Il y avait anciennement très-peu d’or et d’argent en Italie. Ce pays a peu ou point de mines d’or et d’argent. Lorsque Rome fut prise par les Gaulois, il ne s’y trouva que mille livres d’or 1 . Cependant les Romains avaient saccagé plusieurs villes puissantes, et ils en avaient transporté les richesses chez eux. Ils ne se servirent longtemps que de monnaie de cuivre : ce ne fut qu’après la paix de Pyrrhus qu’ils eurent assez d’argent pour en faire de la monnaie 2 . Ils firent des deniers de ce métal, qui valaient dix as 3 , ou dix livres de cuivre. Pour lors, la proportion de l’argent au cuivre était comme 1 à 960 4 ; car le denier romain valant dix as ou dix livres de cuivre, il valait cent-vingt onces de cuivre ; et le même denier valant un huitième d’once d’argent 5 , cela faisait la proportion que nous venons de dire.
Rome, devenue maîtresse de cette partie de l’Italie, la plus voisine de la Grèce et de la Sicile, se trouva peu à peu entre deux peuples riches : les Grecs et les Carthaginois ; l’argent augmenta chez elle ; et la proportion de 1 à 960 entre l’argent et le cuivre ne pouvant plus se soutenir, elle fit diverses opérations sur les monnaies, que nous ne connaissons pas. Nous savons seulement qu’au commencement de la seconde guerre punique, le denier romain ne valait plus que vingt onces de cuivre 6 ; et qu’ainsi la proportion entre l’argent et le cuivre n’était plus que comme 1 est à 160 7 . La réduction était bien considérable, puisque la république gagna cinq sixièmes sur toute la monnaie de cuivre. Mais on ne fit que ce que demandait la nature des choses, et rétablir la proportion entre les métaux qui servaient de monnaie.

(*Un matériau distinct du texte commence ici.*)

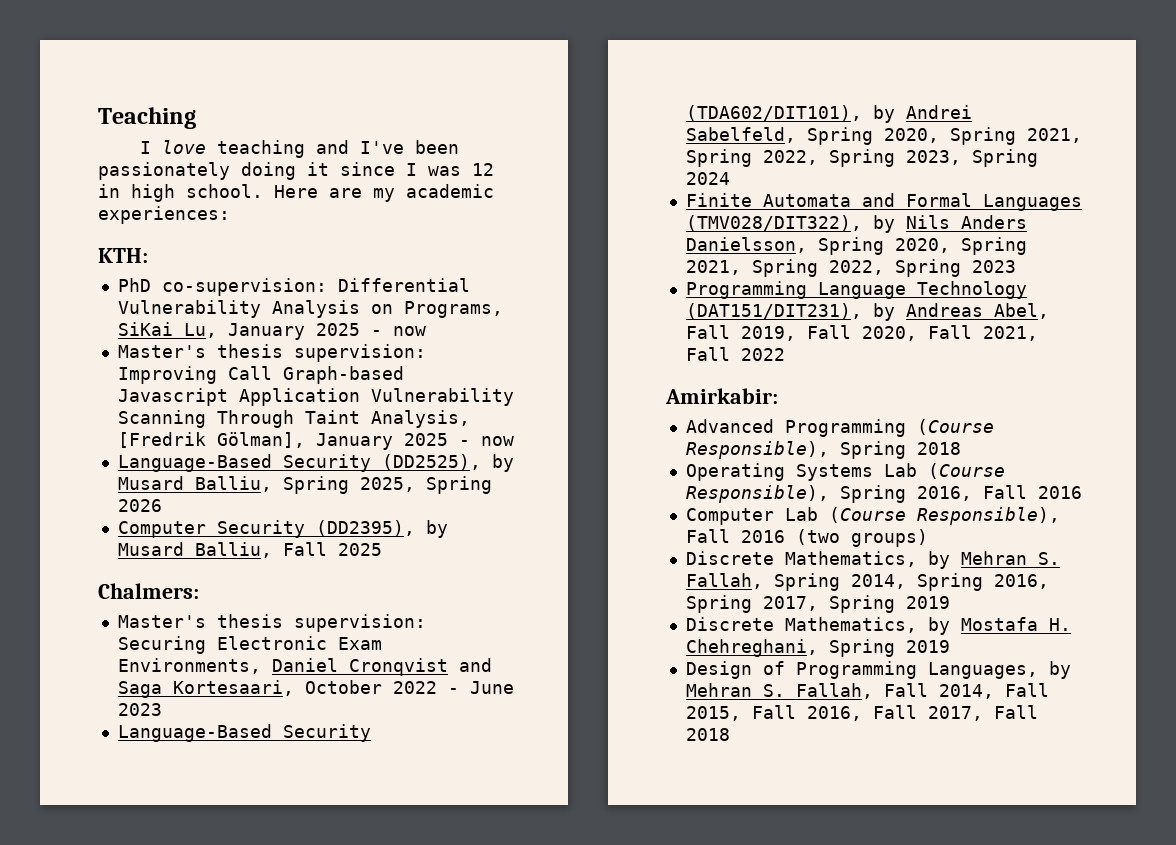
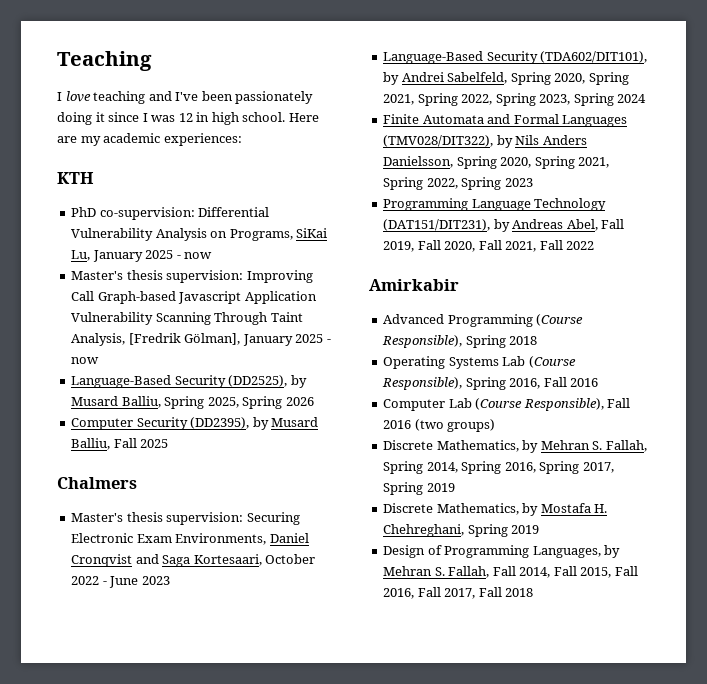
- KTH:
+ KTH
- Chalmers:
+ Chalmers
- Amirkabir:
+ Amirkabir

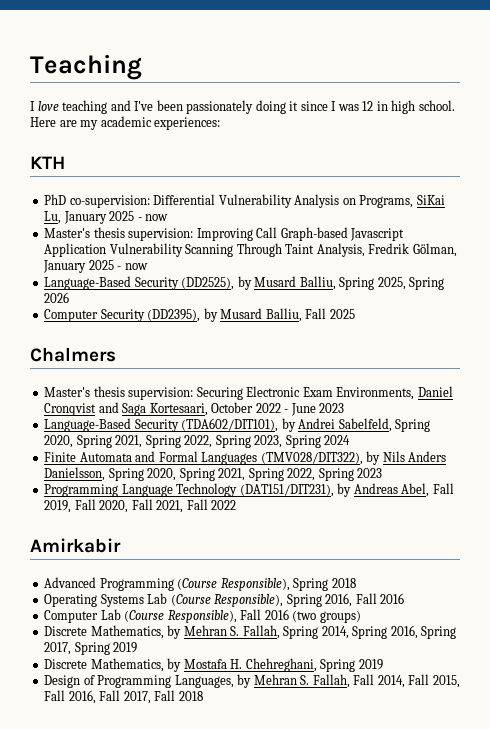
- Master's thesis supervision: Improving Call Graph-based Javascript Application Vulnerability Scanning Through Taint Analysis, [Fredrik Gölman], January 2025 - now
+ Master's thesis supervision: Improving Call Graph-based Javascript Application Vulnerability Scanning Through Taint Analysis, Fredrik Gölman, January 2025 - now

La paix, qui termina la première guerre punique, avait laissé les Romains maîtres de la Sicile. Bientôt ils entrèrent en Sardaigne, ils commencèrent à connaître l’Espagne : la masse de l’argent augmenta encore à Rome. On y fit l’opération qui réduisit le denier d’argent de vingt onces à seize 8 ; et elle eut cet effet, qu’elle remit en proportion l’argent et le cuivre : cette proportion était comme 1 est à 160 ; elle fut comme 1 est à 128 9 .
Examinez les Romains, vous ne les trouverez jamais si supérieurs que dans le choix des circonstances dans lesquelles ils firent les biens et les maux a .
1 Pline, liv. XXXIII, art. 5. (M.)
2 Freinshemius, liv. V de la seconde décade. (M.)
3 Ibid. loco citato. Ils frappèrent aussi, dit le même auteur, des demis appelés quinaires, et des quarts appelés sesterces. (M.)
4 V. sup. c. V, note 2.
5 Un huitième, selon Budée ; un septième, selon d’autres auteurs. (M.)
6 Pline, Hist. nat., liv. XXXIII, art. 13. (M.)
7 Comme 160 est à 1.
8 Pline, Hist. nat., liv. XXXIII, art. 13. (M.)
9 V. sup. c. V, note 2.
a Cette dernière réflexion n’est pas dans A. B.